▶ _ASSIGNMENT_
Return all the entries exactly. No pictures.

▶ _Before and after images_
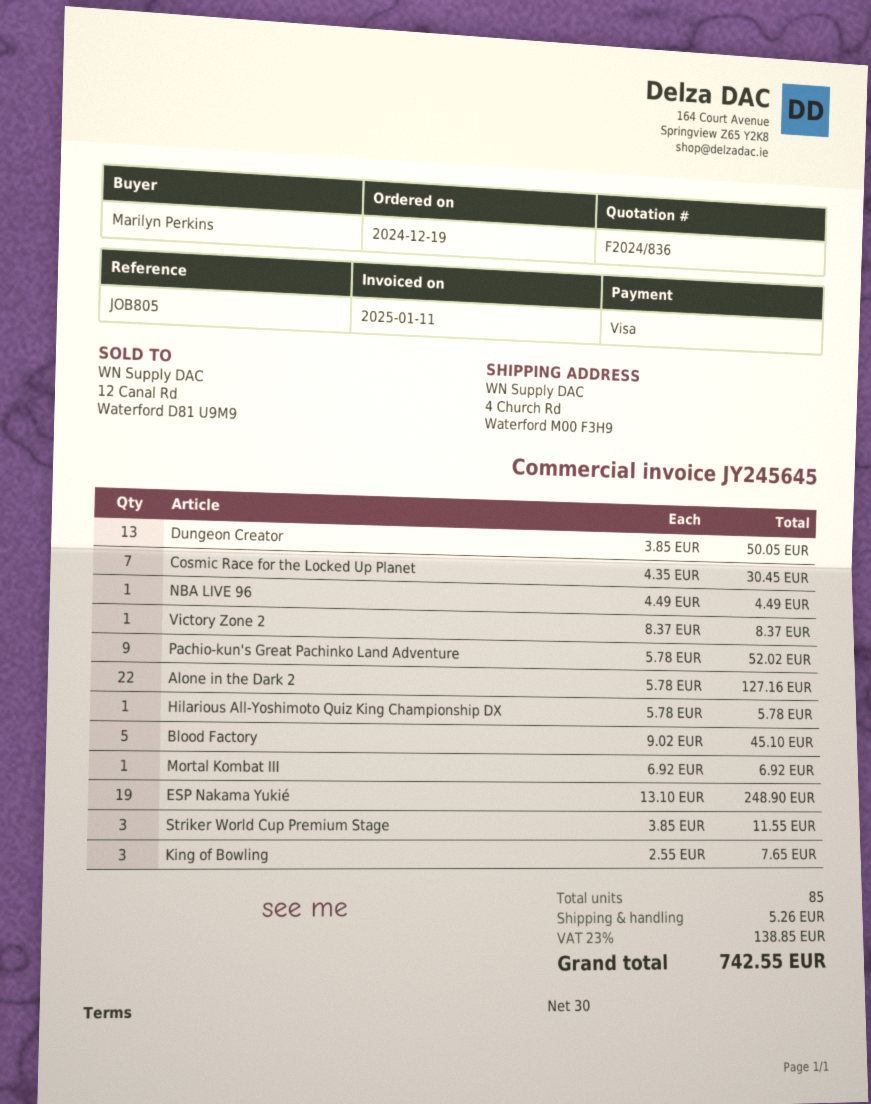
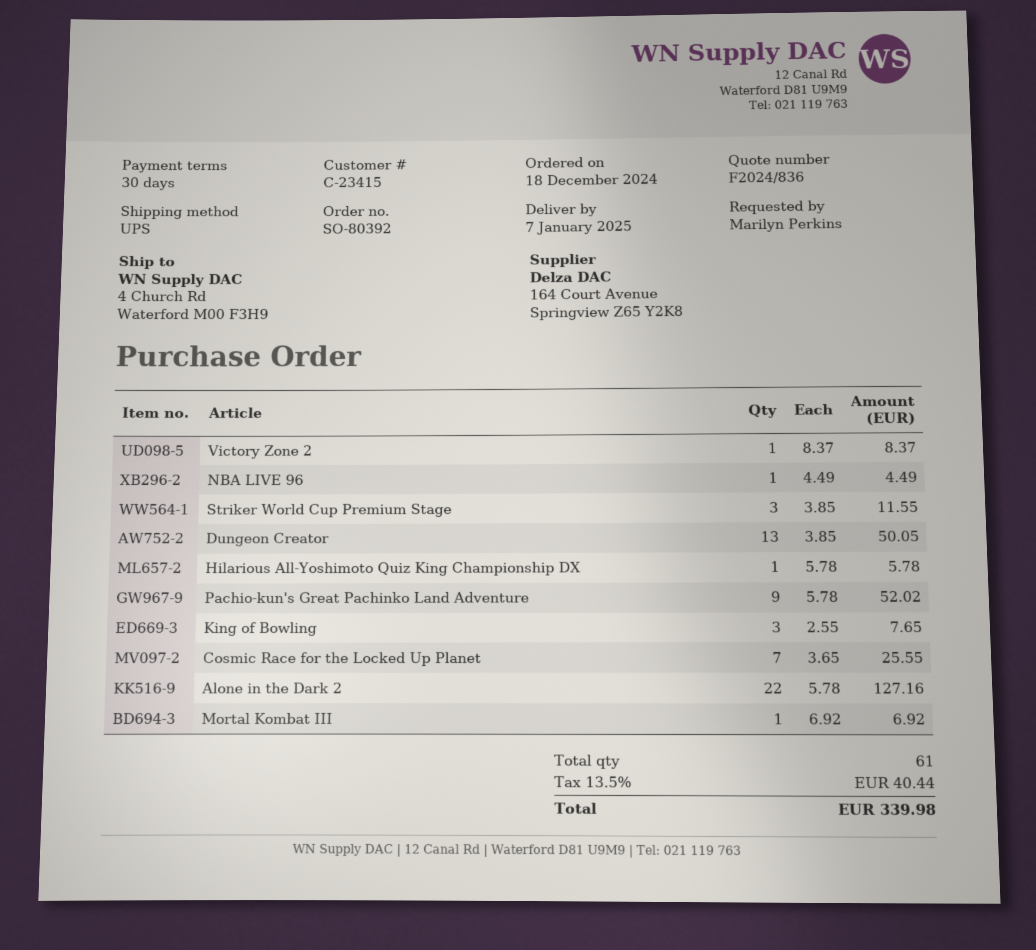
order date: 2024-12-19 -> 2024-12-18
Cosmic Race for the Locked Up Planet: 7 x 4.35 = 30.45 -> 7 x 3.65 = 25.55
Blood Factory: 5 x 9.02 = 45.10 -> none
ESP Nakama Yukié: 19 x 13.10 = 248.90 -> none
total quantity: 85 -> 61
shipping: 5.26 -> none
tax: 23% = 138.85 -> 13.5% = 40.44
total: 742.55 -> 339.98

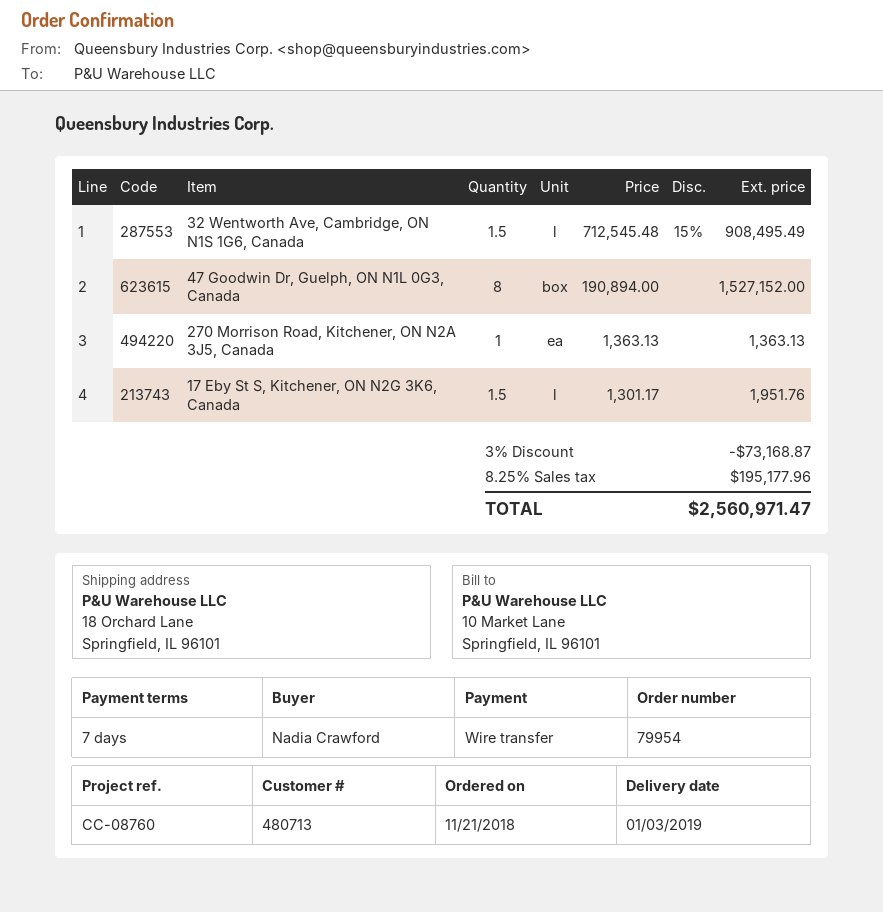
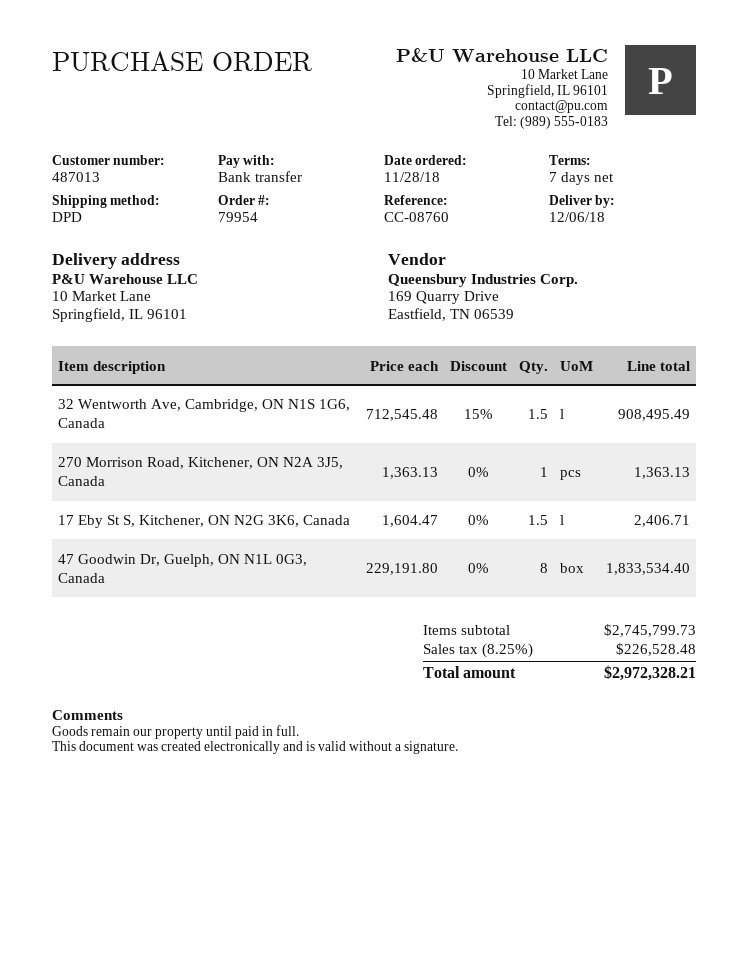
order date: 2018-11-21 -> 2018-11-28
delivery date: 2019-01-03 -> 2018-12-06
customer number: 480713 -> 487013
ship to: 18 Orchard Lane, Springfield, IL 96101 -> 10 Market Lane, Springfield, IL 96101
47 Goodwin Dr, Guelph, ON N1L 0G3, Canada: 8 x 190894.00 = 1527152.00 -> 8 x 229191.80 = 1833534.40
17 Eby St S, Kitchener, ON N2G 3K6, Canada: 1.5 x 1301.17 = 1951.76 -> 1.5 x 1604.47 = 2406.71
discount: 3% = 73168.87 -> none
tax: 8.25% = 195177.96 -> 8.25% = 226528.48
total: 2560971.47 -> 2972328.21

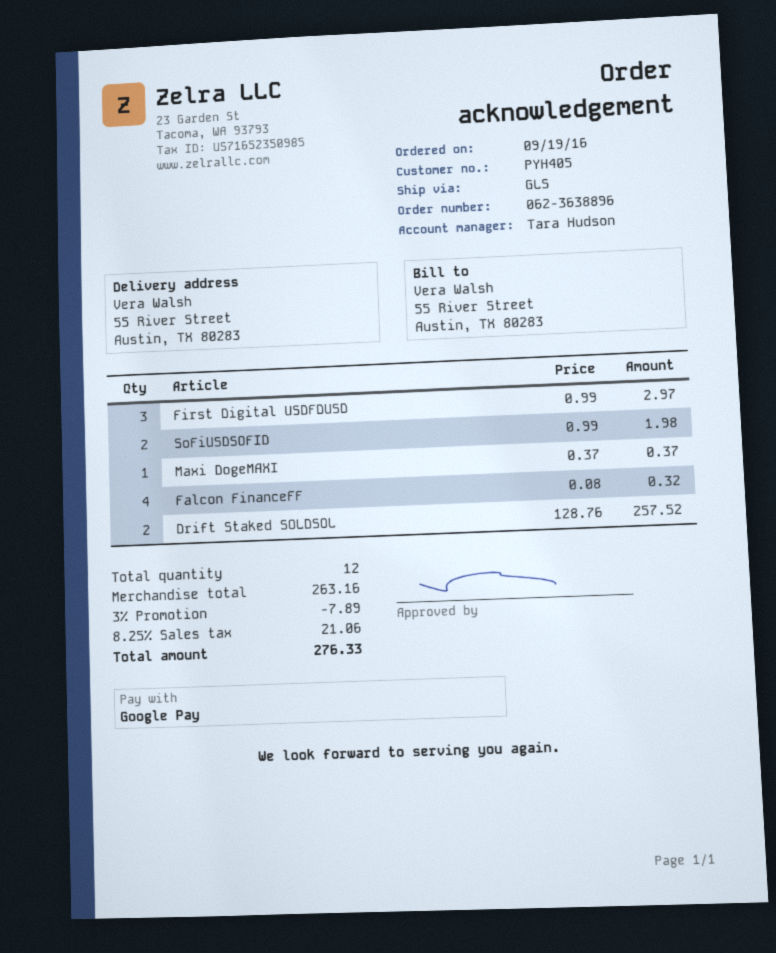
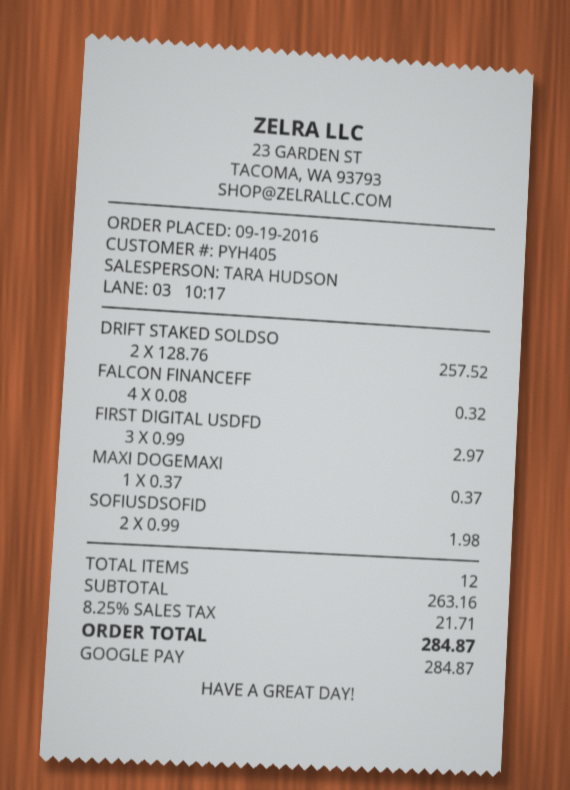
discount: 3% = 7.89 -> none
tax: 8.25% = 21.06 -> 8.25% = 21.71
total: 276.33 -> 284.87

▶ _ANSWER FOR THIS EXERCISE_
order date: 2024-12-19 -> 2024-12-18
Cosmic Race for the Locked Up Planet: 7 x 4.35 = 30.45 -> 7 x 3.65 = 25.55
Blood Factory: 5 x 9.02 = 45.10 -> none
ESP Nakama Yukié: 19 x 13.10 = 248.90 -> none
total quantity: 85 -> 61
shipping: 5.26 -> none
tax: 23% = 138.85 -> 13.5% = 40.44
total: 742.55 -> 339.98

order date: 2018-11-21 -> 2018-11-28
delivery date: 2019-01-03 -> 2018-12-06
customer number: 480713 -> 487013
ship to: 18 Orchard Lane, Springfield, IL 96101 -> 10 Market Lane, Springfield, IL 96101
47 Goodwin Dr, Guelph, ON N1L 0G3, Canada: 8 x 190894.00 = 1527152.00 -> 8 x 229191.80 = 1833534.40
17 Eby St S, Kitchener, ON N2G 3K6, Canada: 1.5 x 1301.17 = 1951.76 -> 1.5 x 1604.47 = 2406.71
discount: 3% = 73168.87 -> none
tax: 8.25% = 195177.96 -> 8.25% = 226528.48
total: 2560971.47 -> 2972328.21

discount: 3% = 7.89 -> none
tax: 8.25% = 21.06 -> 8.25% = 21.71
total: 276.33 -> 284.87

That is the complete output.